Teniendo en cuenta la geografía y el número actual de los conflictos
político-militares en los cuales está involucrada Rusia, para la ejecución de
operaciones ofensivas necesitaremos movilizar y reagrupar tropas desde el mar
Báltico hasta el Océano Pacífico.
No es difícil imaginar las consecuencias que supondrán para la economía del
país la implementación de esa estrategia, pero este no es el caso, y mejor
volvamos con las FFAA.
La disposición permanente de resolver los problemas con ayuda de la
variante militar y particularmente, mediante la opción ofensiva en diferentes
frentes, obliga a que todas las estructuras militares sin excepción, estén en
disponibilidad de combate permanente. Si esta condición no se cumple, no
funcionará la idea del golpe preventivo que deberá ser utilizado desde
diferentes puntos geográficos específicos, en el propio territorio del país,
así como desde el espacio aéreo neutral y las aguas del Océano mundial.
Si todo transcurre de acuerdo a los planes del general Baluievski, todas
las estructuras de las FFAA tendrán que ser dotadas de armas nucleares, que su
vez, deberán de estar en régimen permanente de disponibilidad de combate,
porque las circunstancias no pueden predecir, cual será la unidad militar que
tendrá que dar el primer golpe.
Cabe aclarar que aquí no se hace referencia al armamento nuclear
estratégico, sino a las armas nucleares tácticas y táctico-operativas. Es
evidente que con misiles balísticos intercontinentales o sus análogos en los
submarinos nucleares no se pueden resolver tareas militares para aniquilar
terroristas digamos en el flanco suroriental o en dirección a Estados Unidos,
los países de la OTAN o por la zona del escudo antimisiles DAM.

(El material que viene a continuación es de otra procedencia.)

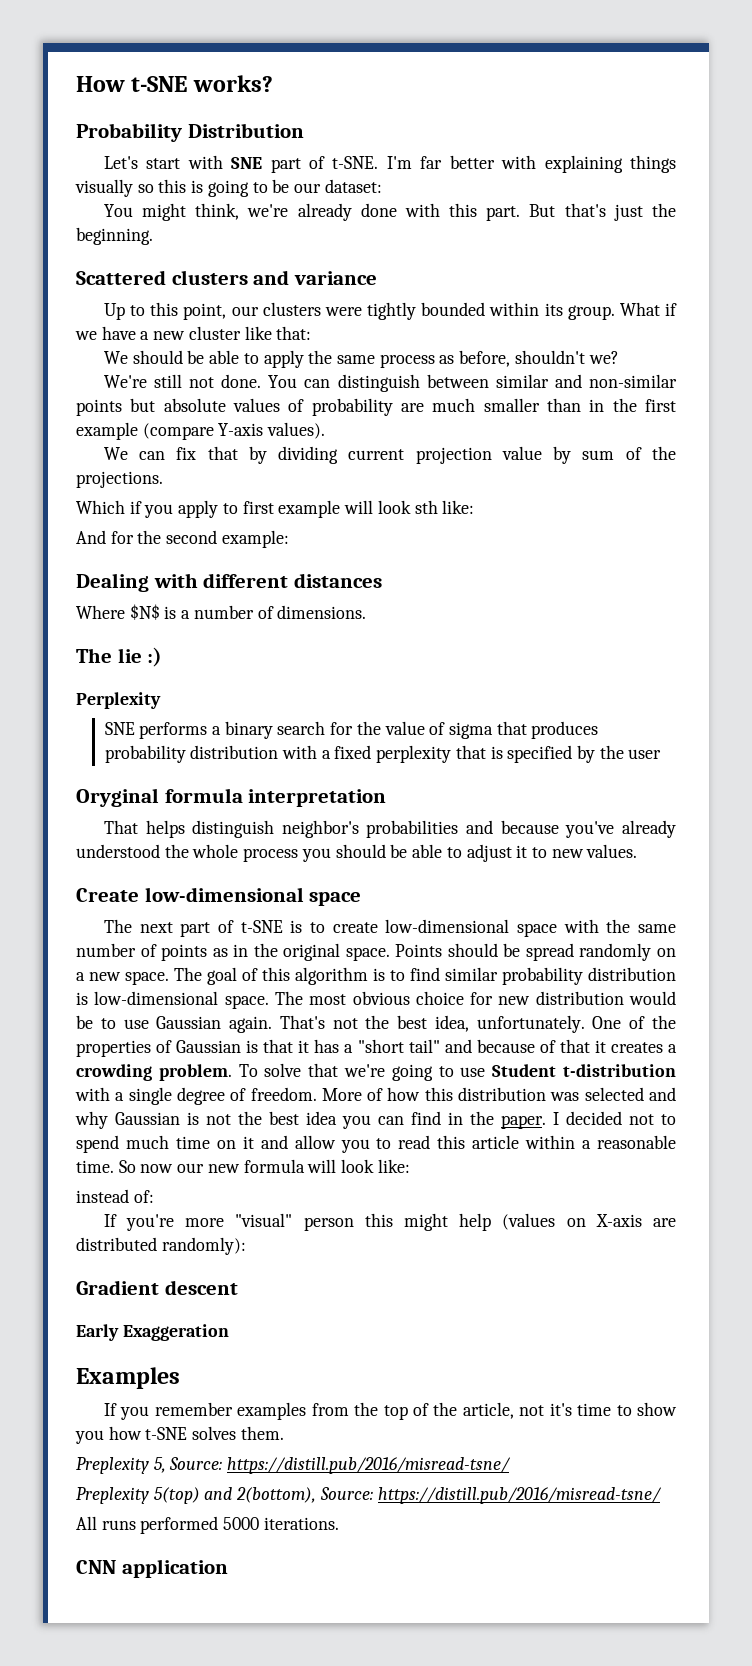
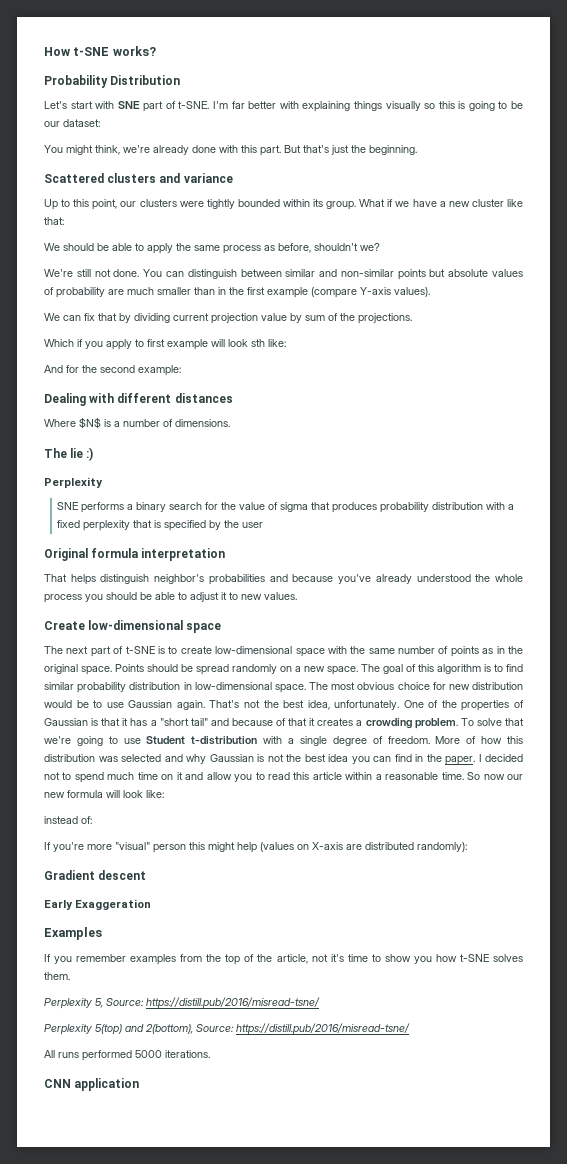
[76,788,159,807] Oryginal -> [44,548,88,561] Original
[76,992,88,1005] is -> [183,682,192,690] in
[76,1457,149,1474] Preplexity -> [44,998,92,1009] Perplexity
[76,1487,149,1504] Preplexity -> [44,1024,92,1035] Perplexity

En otras palabras, es necesario desplegar toda la nomenclatura de recursos
nucleares tácticos, y a este grupo de armas hay que incluir las armas para
abatir objetivos en la profundidad táctica y operativa del adversario. Estos
son sistemas de tierra, para la aviación y para embarcaciones de superficie de
diferentes clases y con alcance de hasta de 1.000 kilómetros, como bombas de
aviación, torpedos, y proyectiles de artillería a reacción y convencionales.
Las armas nucleares operativo-tácticas destinadas a la solución de misiones
tácticas y operativas en el teatro de accione de guerra incluye cohetes de
alcance corto e intermedio para las tropas de infantería, la Fuerza Aérea y la
Armada, además de proyectiles de artillería y cargas nucleares tácticas para
la infantería de tierra y la marina.
Si se tiene en cuenta que Rusia frente a EEUU tiene una considerable
ventaja en armas nucleares tácticas, es fácil imaginar las profundas
dificultades que tendrán las relaciones bilaterales cuando los militares
rusos comiencen a desplegar esas armas en tierra, aire y mar.
Por supuesto que cabe hacerse la pregunta sobre las razones que motivaron
la opción hecha por los militares rusos y si existen o no alternativas para
evitar esa situación. Pero eso ya es otro tema.